Edit difference data>

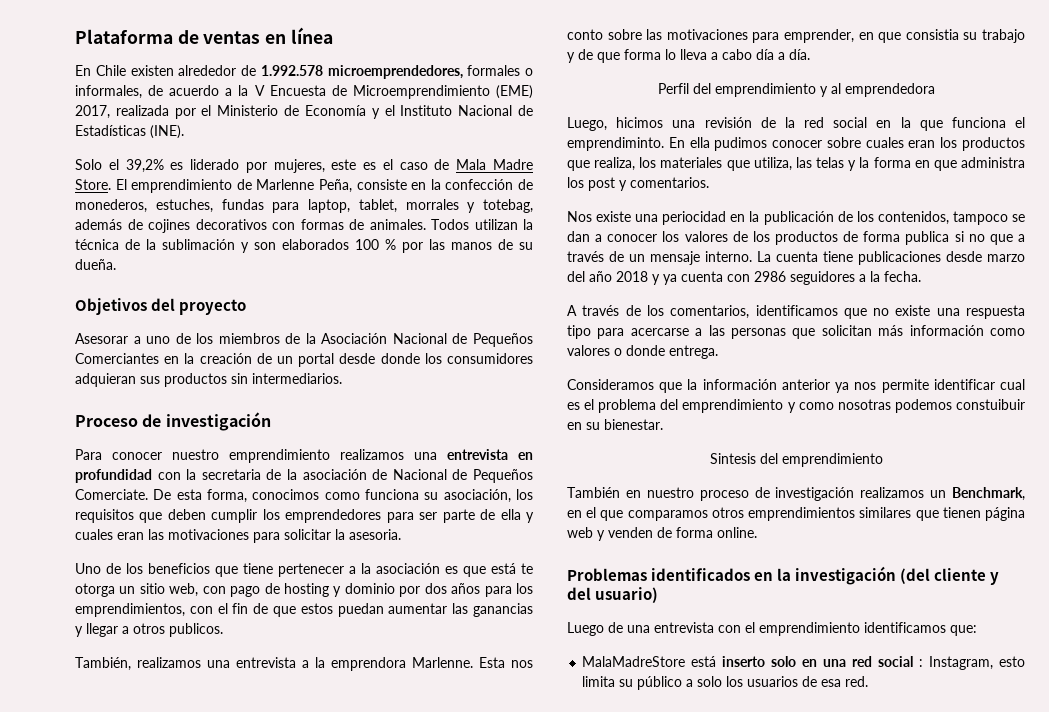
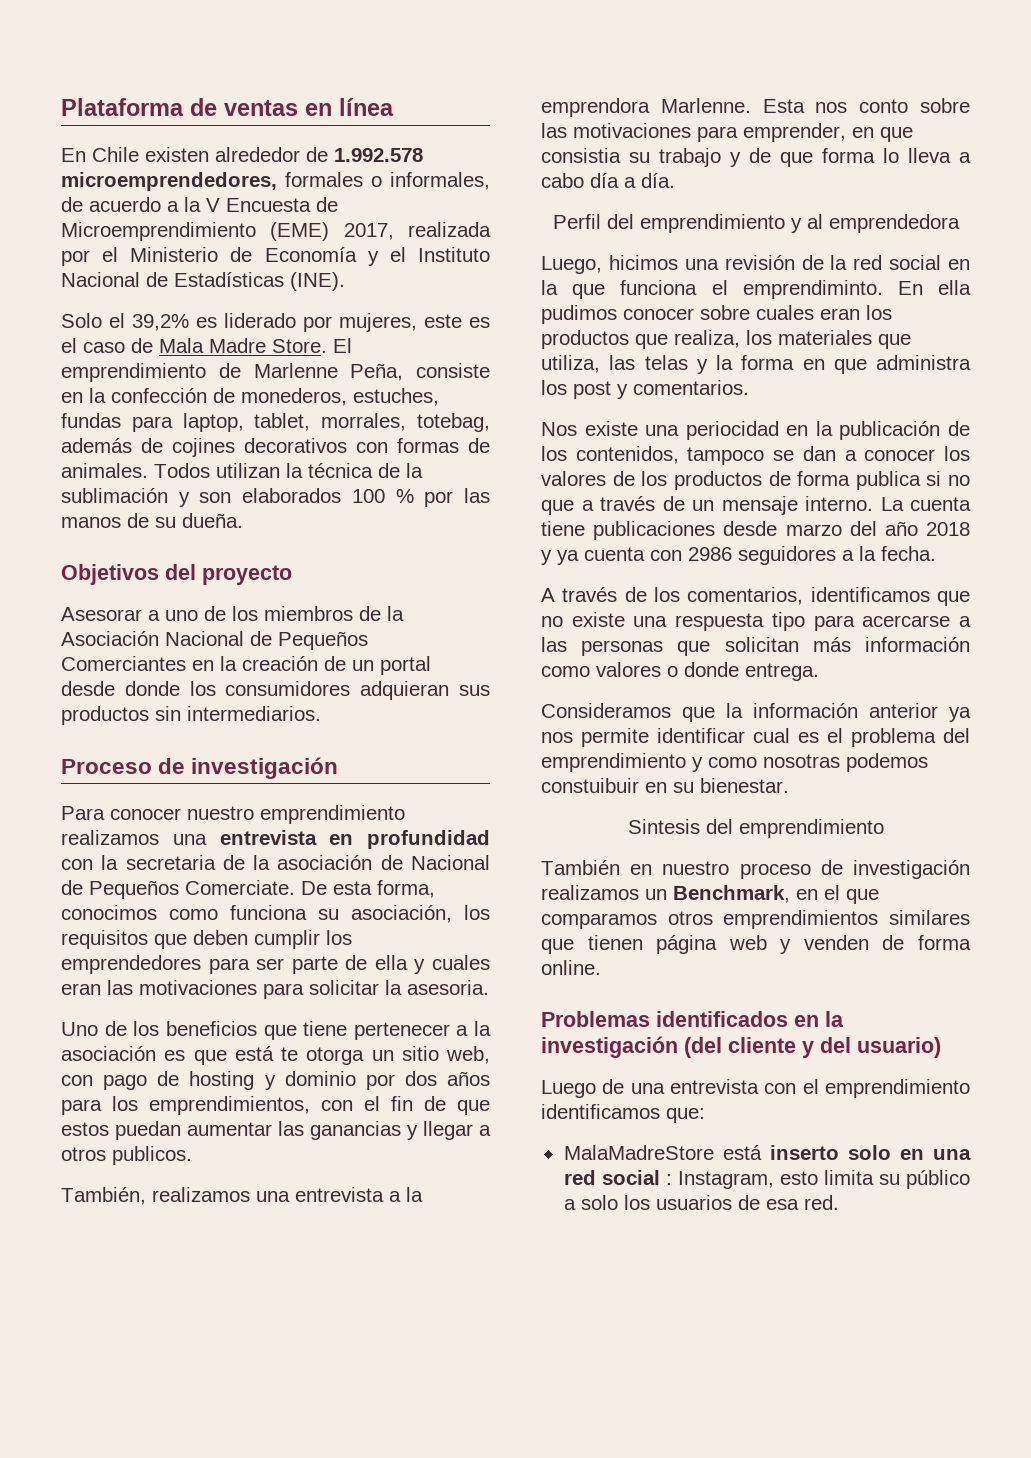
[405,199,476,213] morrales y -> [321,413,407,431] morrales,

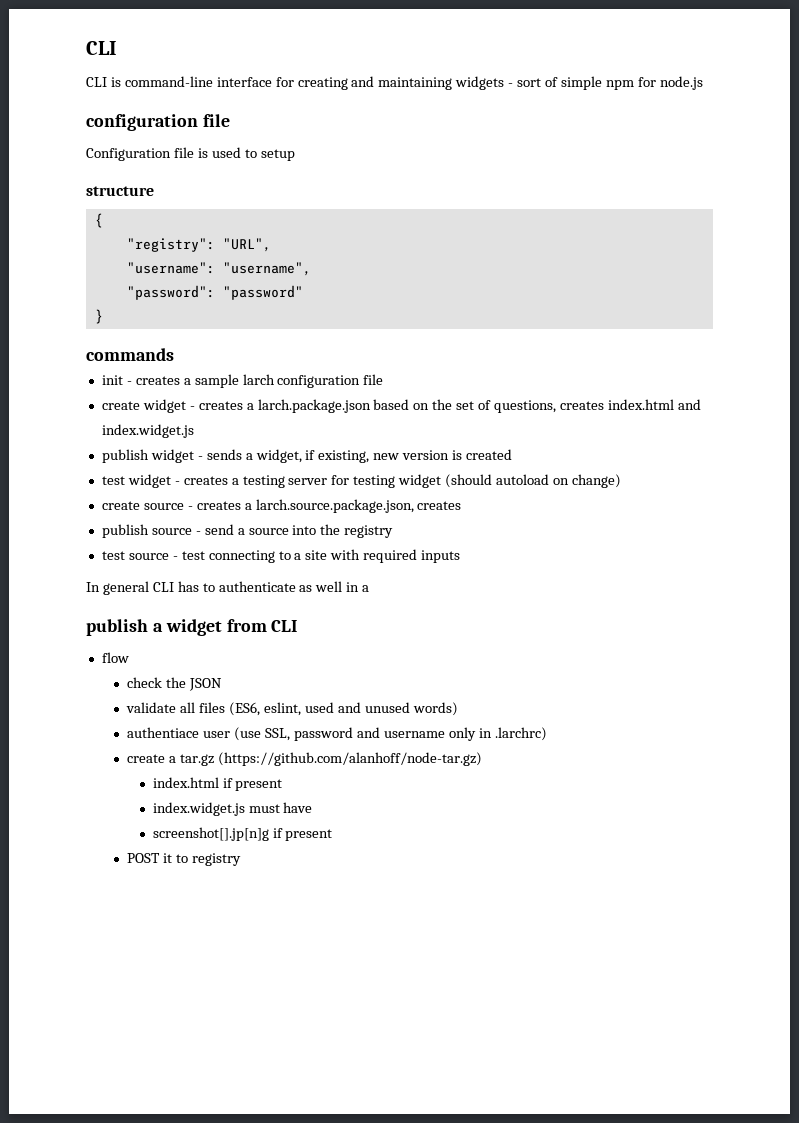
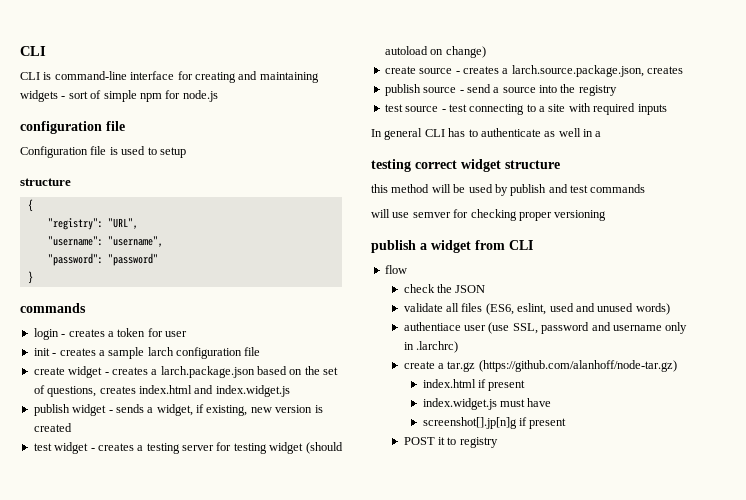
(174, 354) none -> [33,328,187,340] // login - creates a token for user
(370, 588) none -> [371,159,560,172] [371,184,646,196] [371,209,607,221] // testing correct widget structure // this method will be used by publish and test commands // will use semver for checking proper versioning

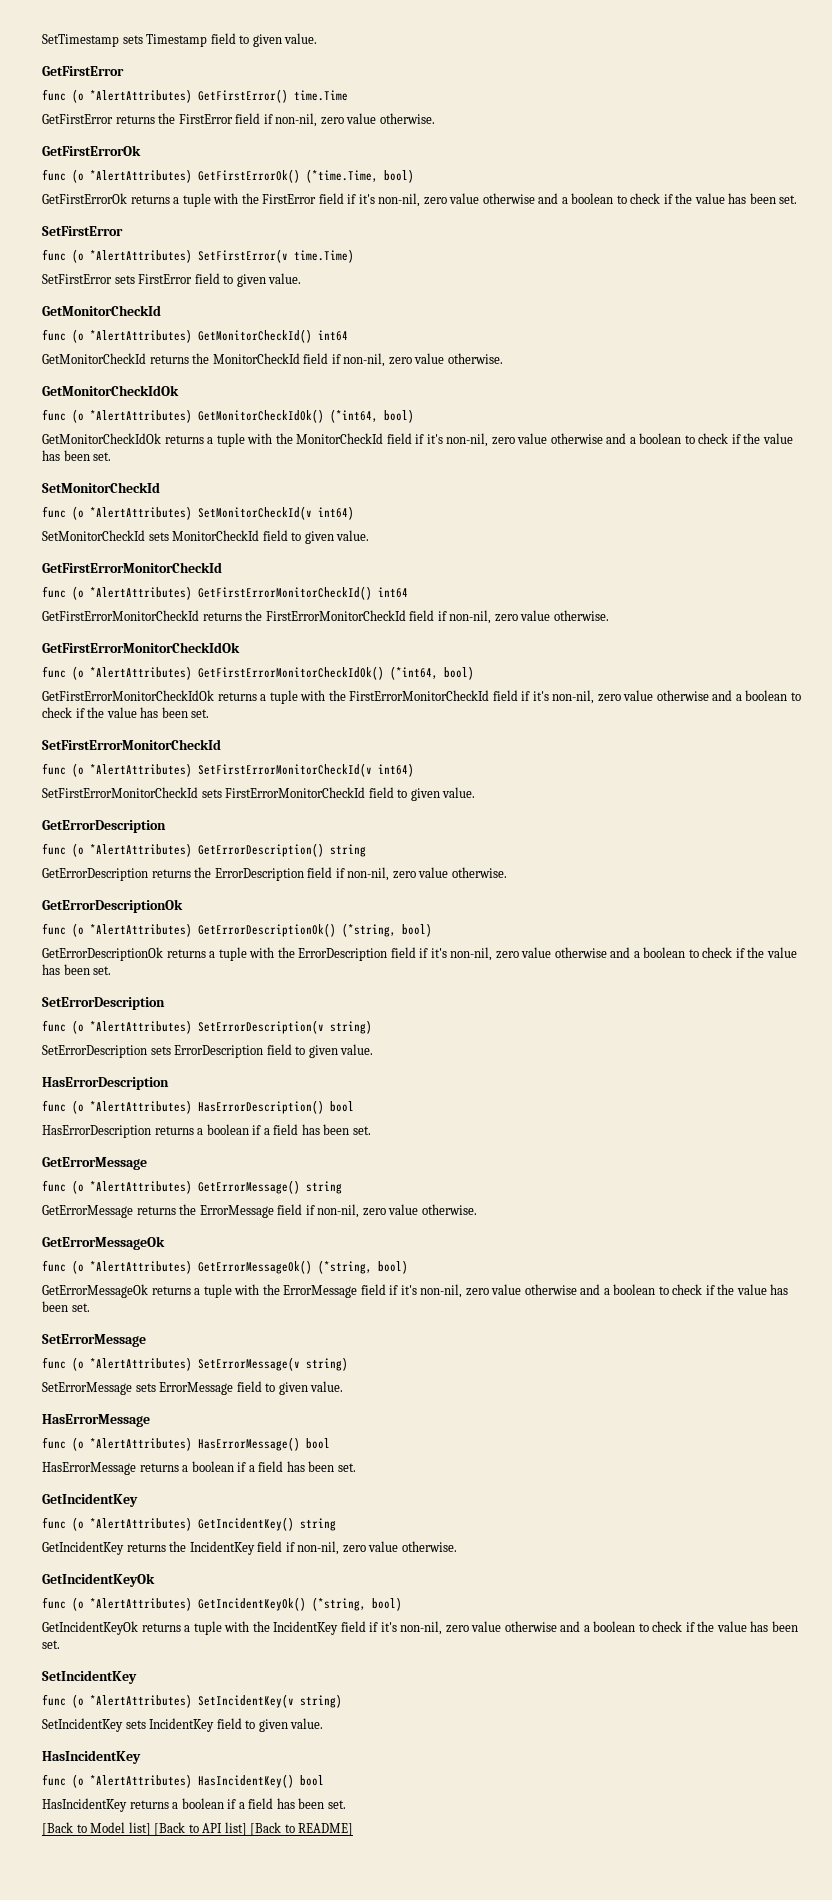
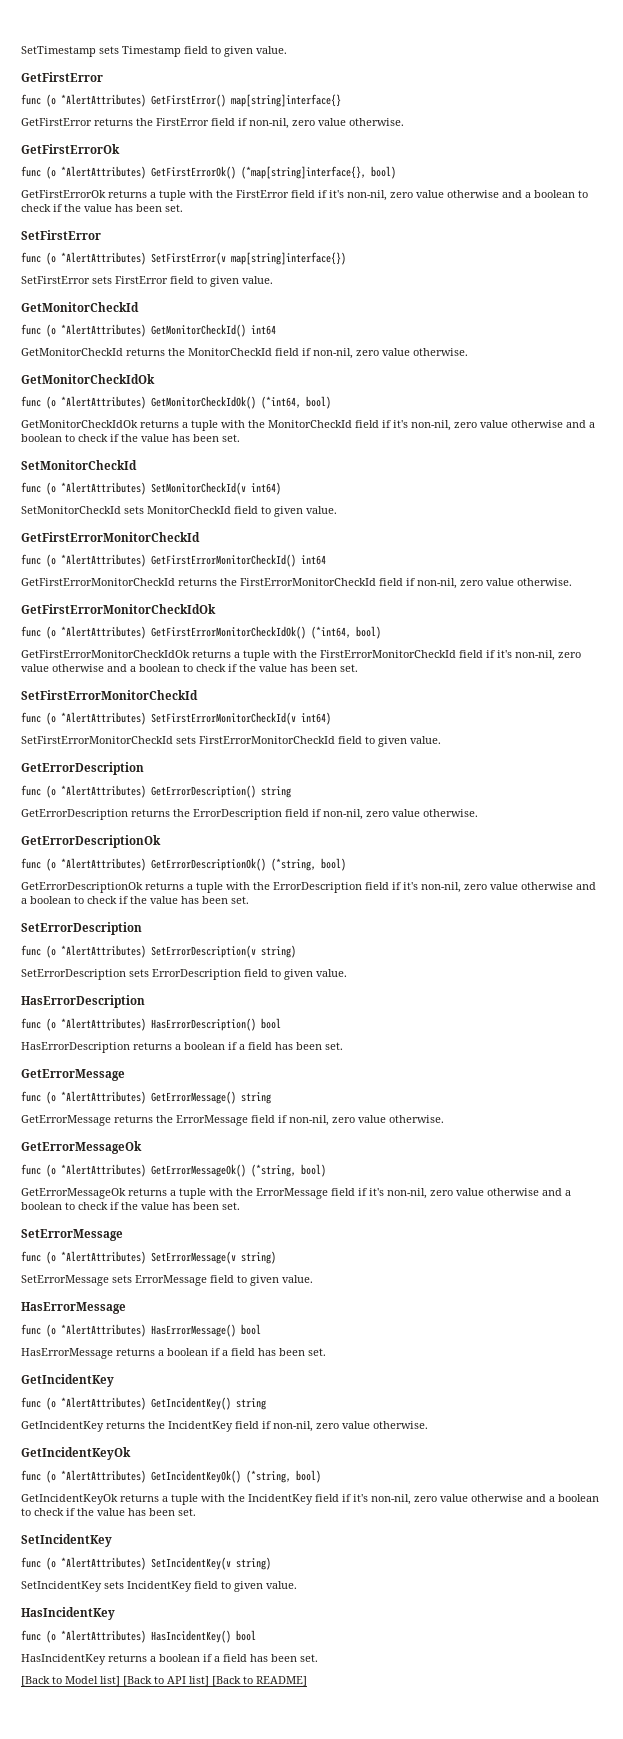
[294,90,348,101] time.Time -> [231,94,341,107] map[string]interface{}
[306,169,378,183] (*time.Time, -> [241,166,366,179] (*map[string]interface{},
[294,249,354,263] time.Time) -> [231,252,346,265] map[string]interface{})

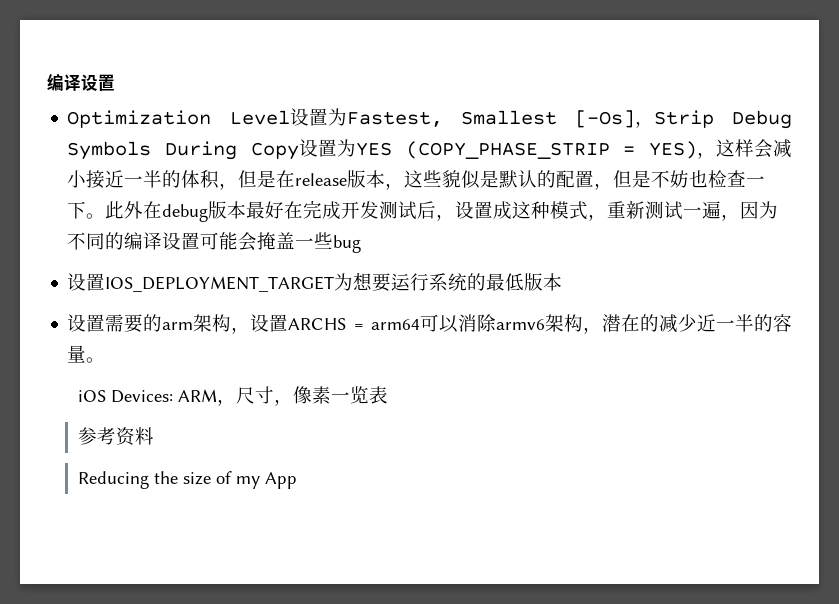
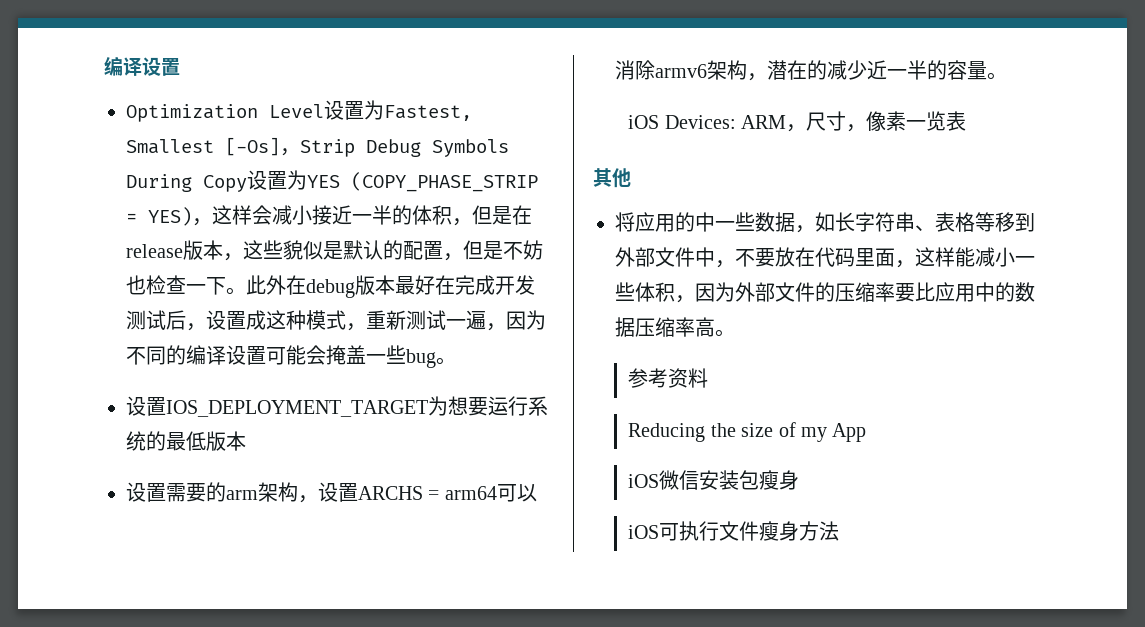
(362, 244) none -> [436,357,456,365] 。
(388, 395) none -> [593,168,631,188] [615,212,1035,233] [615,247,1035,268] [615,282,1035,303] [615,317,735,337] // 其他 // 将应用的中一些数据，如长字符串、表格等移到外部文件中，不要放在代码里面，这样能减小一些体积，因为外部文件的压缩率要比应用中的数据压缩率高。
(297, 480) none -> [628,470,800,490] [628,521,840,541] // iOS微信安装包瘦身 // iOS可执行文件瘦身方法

Activity> Your copy should hold the lines from the one with "(370, 588) none" up to and including the one with "(388, 395) none", exactly as in the data above, and no pictures.

Task output>
(370, 588) none -> [371,159,560,172] [371,184,646,196] [371,209,607,221] // testing correct widget structure // this method will be used by publish and test commands // will use semver for checking proper versioning

[294,90,348,101] time.Time -> [231,94,341,107] map[string]interface{}
[306,169,378,183] (*time.Time, -> [241,166,366,179] (*map[string]interface{},
[294,249,354,263] time.Time) -> [231,252,346,265] map[string]interface{})

(362, 244) none -> [436,357,456,365] 。
(388, 395) none -> [593,168,631,188] [615,212,1035,233] [615,247,1035,268] [615,282,1035,303] [615,317,735,337] // 其他 // 将应用的中一些数据，如长字符串、表格等移到外部文件中，不要放在代码里面，这样能减小一些体积，因为外部文件的压缩率要比应用中的数据压缩率高。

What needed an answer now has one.